Faça uma pinça com seu polegar e indicador e tampe o nariz. Engrosse um pouco a voz e repita comigo. Pamonha, pamonha, pamonha. Pamonhas de Piracicaba. O puro creme do milho. Agora, deixe de ser ridículo, tire o dedo do nariz e reflita comigo. Se você é de São Paulo, provavelmente já ouviu a frase antes, a ser repetida num efeito meio doppler, insistentemente no auto falante de alguma picape ou perua passando na rua. Além de ser extremamente irritante por invadir o espaço auditivo pessoal, a frase tem algo curioso. Piracicaba.
Já me indaguei uma dezena de vezes por que as pamonhas de Piracicaba seriam melhores que as outras. E, nesta esteira, os morangos de Atibaia. O que Piracicaba e Atibaia tem para milho e morango, respectivamente, que os outros lugares não? Bem, um pouco de google-fu respondeu minha pergunta. As duas cidades são – ou foram – grandes polos de produção destes alimentos e ganharam fama. Atibaia tem até a festa do morango que, considerando meu profundo ódio por essa frutinha desprezível, seria algo que me dá tanta vontade quanto ver um filme do Nicholas Cage.

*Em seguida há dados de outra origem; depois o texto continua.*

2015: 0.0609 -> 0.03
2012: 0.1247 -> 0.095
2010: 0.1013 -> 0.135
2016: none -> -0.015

De certa forma, a descoberta é é meio decepcionante. Não há nada de especial neles, a não ser o puro volume de produção. Os morangos de Atibaia não são melhores que os outros. Nem o milho de Piracicaba. Ninguém se esbalda na cremosidade de uma pamonha e identifica, imediatamente, que se trata do milho de Piracicaba. A propaganda transmite algo que, de fato, não existe. Pegando emprestado um quiçá polêmico conceito da enologia, não há terroir de morango e pamonha.
No whisky, entretanto, o papo é outro. Existe uma enorme discussão sobre a relevência do terroir para o whisky. Certos produtores são completamente avessos ao conceito. De fato, a maioria deles. É uma questão de economia. O whisky escocês pode ter como matéria-prima cevada importada da Europa e até mesmo Canadá, de forma a reduzir custos e primar por eficiência. E a maturação às vezes nem acontece na destilaria, mas centenas de quilômetros de lá.

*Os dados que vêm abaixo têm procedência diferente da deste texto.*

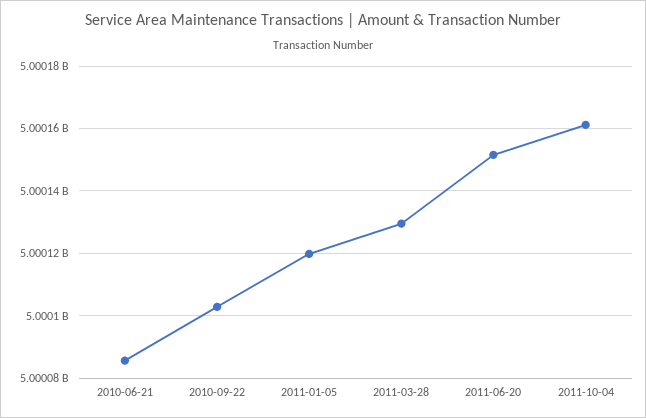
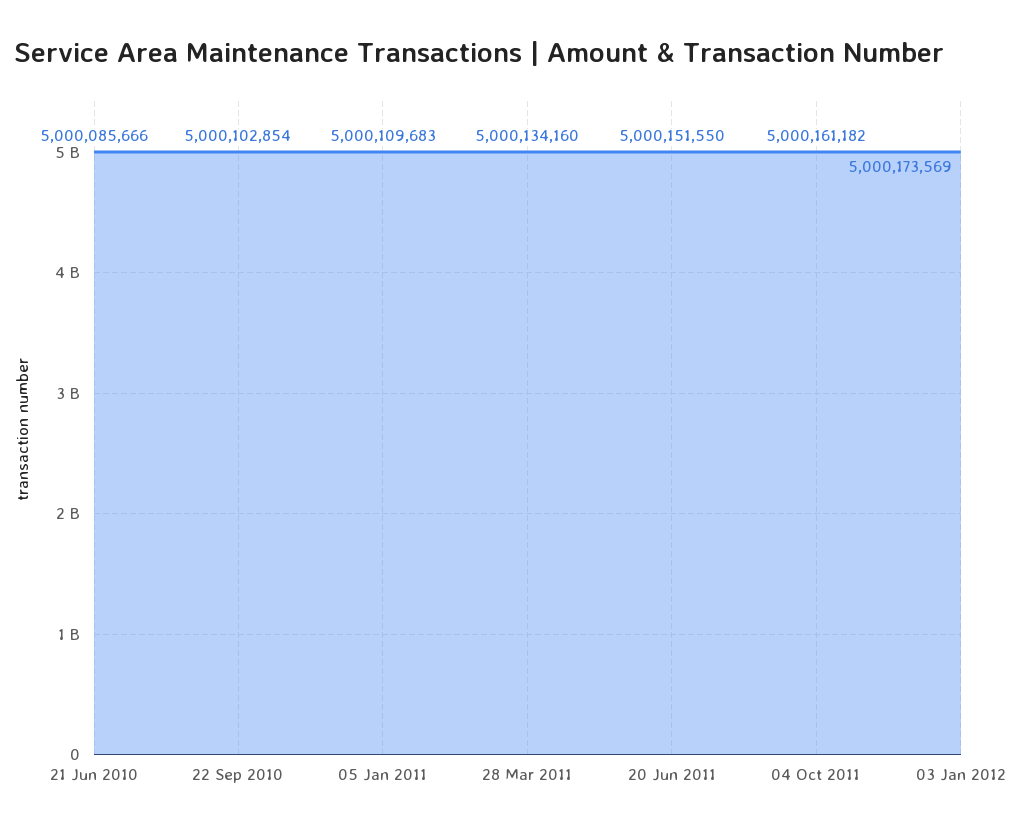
2011-01-05: 5000120000 -> 5000109683
2011-03-28: 5000130000 -> 5000134160
03 Jan 2012: none -> 5000173569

Mas, há também os pontos dissonantes. Aqueles que defendem o terroir. E num mundo cada vez mais desterritorializado – onde nem a pamonha de Piracicaba é mais de Piracicaba – restou à Bruichladdich ser o baluarte da denominação de origem. E isto está orgulhosamente estampado em suas garrafas. Eles se autodenominam “progressive hebrridean distillers” (algo como destiladores progressistas das hébridas). Um conceito que transmite inovação pautada na tradição. A Bruichladdich é uma destilaria admirável. E, dentre seus rótulos, um dos mais amados é o Port Charlotte 10 anos – que em 2018 substitui o clássico Scottish Barley. E que agora desembarcou no Brasil.

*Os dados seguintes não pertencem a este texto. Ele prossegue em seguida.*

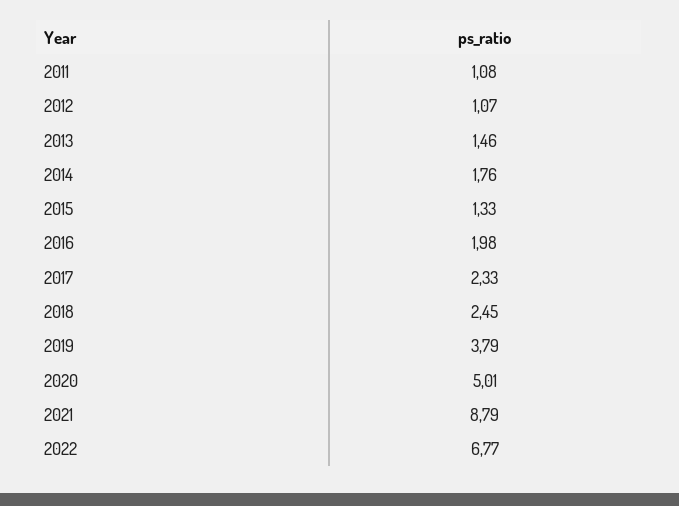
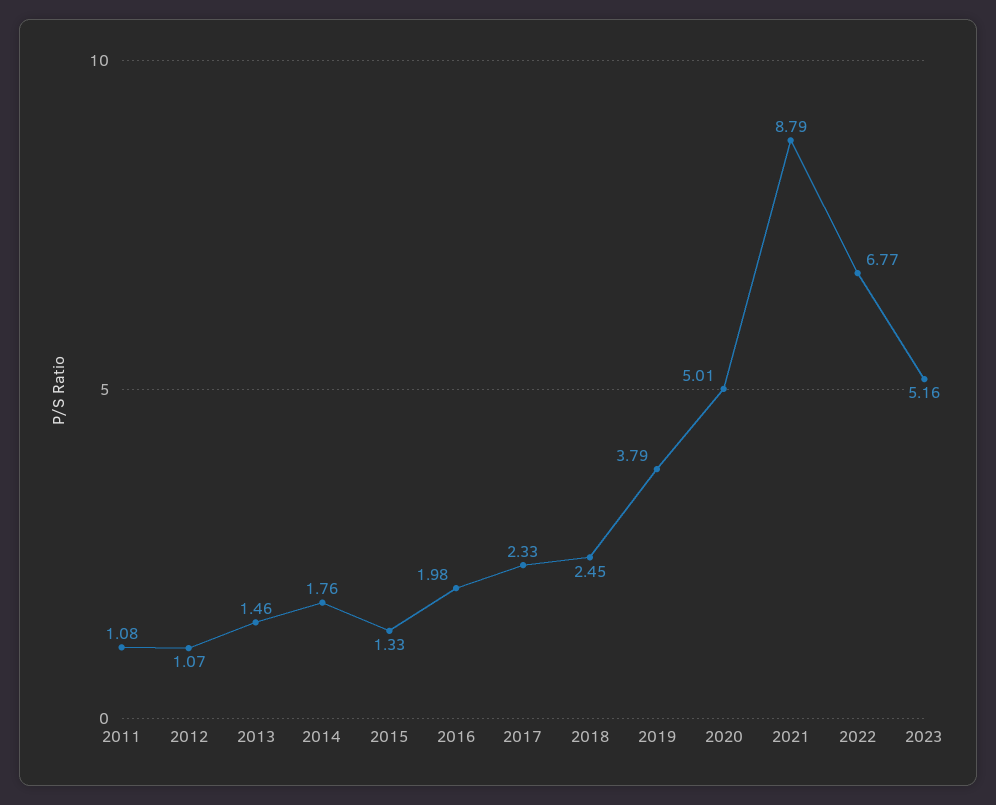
2023: none -> 5.16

De acordo com a Bruichladdich “Este Port Charlotte 10 anos foi concebido, destilado, maturado e engarafado em Islay. Nós somos um jovem time com valores profundamente enraizados, e a ambição de fazer o melhor whisky de Islay “definitivo”. Um whisky feito por pessoas, não software. Um whisky observado diariamente ao longo de seu tempo de maturação por aqueles que o fizeram; um whisky nascido de uma comunidade com uma visão e uma missão de inciar uma revolução de single malts, este é o Port Charlotte 10 anos, e estes que somos nós. E daqui que viemos. “
Toda a cevada utilizada no Bruichladdich Port Charlotte 10 anos é escocesa, cultivada na região de Invernesshire. O nível fenólico é de 40 partes por milhão (40ppm) no malte – o que pode parecer pouco se comparado a outros whiskies turfados de Islay, mas é, exatamente, a medida perfeita neste caso. A graduação alcoolica é de 50%, o que acentua a impressão fenólica.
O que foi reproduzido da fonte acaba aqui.